### BIRTHDAY PROBLEM ###
# We assume 365 days in a year, equally probable as bithdays. We assume some
# number k of people in a room, with no 'dependencies' (e.g. no twins). We're
# interested in the probability that all k people have distinct birthdays.
# This function computes the probability exactly (up to machine imprecision).
exact <- function(k) {
product <- 1
for (i in 0:(k - 1))
product <- product * (1 - i / 365)
product
}
# Here are the crucial k to consider. In English, what do these results mean?
exact(22)
exact(23)
# This function computes the probability approximately. The approximation works
# best when k is much smaller than 365.
approx <- function(k) {
exp(-k * (k - 1) / (2 * 365))
}
# How well does the approximation work?
approx(22)
approx(23)
### ARIZONA DNA DATABASE EXAMPLE ###
# This example comes from Dobrow, "Probability with Applications and R",
# Example 2.10. It's a true story from 2001 in Arizona. Suppose that police
# collect DNA for evidence in criminal investigations. Specifically, they
# build a profile from nine loci on the chromosomes. Without going into the
# details, there are about 754,000,000 possible profiles. The database has
# 65,493 profiles in it. A query of the database reveals that two of the
# profiles match exactly. Does this match call into question the reliability of
# the database?
# Assume that all of the 754,000,000 possible profiles are equally probable,
# and that all 65,493 current profiles are 'independent' (e.g. no twins). Then
# this is the birthday problem with different numbers. The probability that all
# 65,493 profiles will be distinct is approximately...
k <- 65493
m <- 754000000
exp(-k * (k - 1) / (2 * m))
# So does the match call into question the reliability of the database?
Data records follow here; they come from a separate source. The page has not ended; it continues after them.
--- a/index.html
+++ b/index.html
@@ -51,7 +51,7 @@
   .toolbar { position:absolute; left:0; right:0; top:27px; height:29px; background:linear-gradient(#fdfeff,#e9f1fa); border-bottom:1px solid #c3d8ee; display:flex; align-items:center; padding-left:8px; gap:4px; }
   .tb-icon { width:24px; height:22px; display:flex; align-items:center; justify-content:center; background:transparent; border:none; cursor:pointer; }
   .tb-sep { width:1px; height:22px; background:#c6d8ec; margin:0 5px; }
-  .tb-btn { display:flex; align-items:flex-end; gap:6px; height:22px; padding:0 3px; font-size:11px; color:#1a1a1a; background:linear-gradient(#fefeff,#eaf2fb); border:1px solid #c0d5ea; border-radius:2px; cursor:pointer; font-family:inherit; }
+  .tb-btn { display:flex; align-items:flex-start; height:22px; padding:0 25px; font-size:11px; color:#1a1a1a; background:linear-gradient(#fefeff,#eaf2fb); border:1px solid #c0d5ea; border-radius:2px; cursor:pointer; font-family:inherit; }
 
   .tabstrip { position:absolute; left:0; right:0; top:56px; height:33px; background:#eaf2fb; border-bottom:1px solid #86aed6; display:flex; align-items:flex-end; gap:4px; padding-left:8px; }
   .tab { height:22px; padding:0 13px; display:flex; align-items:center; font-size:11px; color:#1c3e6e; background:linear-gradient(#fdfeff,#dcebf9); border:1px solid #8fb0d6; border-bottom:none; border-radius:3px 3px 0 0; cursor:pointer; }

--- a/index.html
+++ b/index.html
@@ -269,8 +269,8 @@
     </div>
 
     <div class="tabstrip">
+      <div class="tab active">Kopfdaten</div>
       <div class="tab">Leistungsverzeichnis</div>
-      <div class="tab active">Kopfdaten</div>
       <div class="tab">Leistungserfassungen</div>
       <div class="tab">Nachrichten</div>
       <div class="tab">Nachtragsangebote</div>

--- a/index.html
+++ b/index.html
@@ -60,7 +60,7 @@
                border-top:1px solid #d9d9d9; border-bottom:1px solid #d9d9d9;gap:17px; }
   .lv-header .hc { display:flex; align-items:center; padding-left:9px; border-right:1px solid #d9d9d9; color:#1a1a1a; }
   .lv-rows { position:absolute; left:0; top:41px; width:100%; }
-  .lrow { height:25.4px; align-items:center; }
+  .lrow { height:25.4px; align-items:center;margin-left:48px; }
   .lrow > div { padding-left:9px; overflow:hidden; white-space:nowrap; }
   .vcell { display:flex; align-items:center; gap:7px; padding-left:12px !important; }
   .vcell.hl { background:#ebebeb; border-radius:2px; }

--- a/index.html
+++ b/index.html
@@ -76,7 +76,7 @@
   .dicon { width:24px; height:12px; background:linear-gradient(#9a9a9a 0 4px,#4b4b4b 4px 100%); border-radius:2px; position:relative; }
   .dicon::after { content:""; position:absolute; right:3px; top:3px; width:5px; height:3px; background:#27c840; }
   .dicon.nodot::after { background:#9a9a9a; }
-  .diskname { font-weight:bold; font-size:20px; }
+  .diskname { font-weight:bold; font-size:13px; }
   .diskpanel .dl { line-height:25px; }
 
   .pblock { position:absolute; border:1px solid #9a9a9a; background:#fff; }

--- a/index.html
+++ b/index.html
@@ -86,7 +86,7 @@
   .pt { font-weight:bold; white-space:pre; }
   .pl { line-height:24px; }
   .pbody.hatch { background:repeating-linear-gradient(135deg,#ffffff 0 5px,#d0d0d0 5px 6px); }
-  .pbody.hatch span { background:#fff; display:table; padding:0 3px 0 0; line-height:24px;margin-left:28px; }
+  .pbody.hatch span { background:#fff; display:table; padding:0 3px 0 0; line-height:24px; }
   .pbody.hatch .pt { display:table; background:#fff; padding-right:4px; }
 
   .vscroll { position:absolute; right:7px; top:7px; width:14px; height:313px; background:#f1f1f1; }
### HASH TABLE EXAMPLE ###
# In computer science, a hash table is a particular way of organizing
# information inside the computer's memory. Essentially, the hash table
# consists of m boxes, into which we want to place k pieces of information. The
# hash table works fastest when there are no collisions --- that is, when no
# two pieces of information land in the same box. So what is the probability of
# no collisions?
# Assume that all pieces of information have the same probability of landing in
# all boxes. Then we can work out the approximate probability...
k <- 1000000
m <- k * k
exp(-k * (k - 1) / (2 * m))
# Suppose that we have no choice about k --- it's determined by how much data
# our customer wants to store --- but we can choose m. For the sake of speed,
# do we want to choose m to be large or small?
# A computer scientist might also ask: For the sake of memory usage, do we want
# to choose m to be large or small? And what effect does using a lot of memory
# have on speed? This is an example of how computer scientists often consider
# subtle tradeoffs between time efficiency and space efficiency.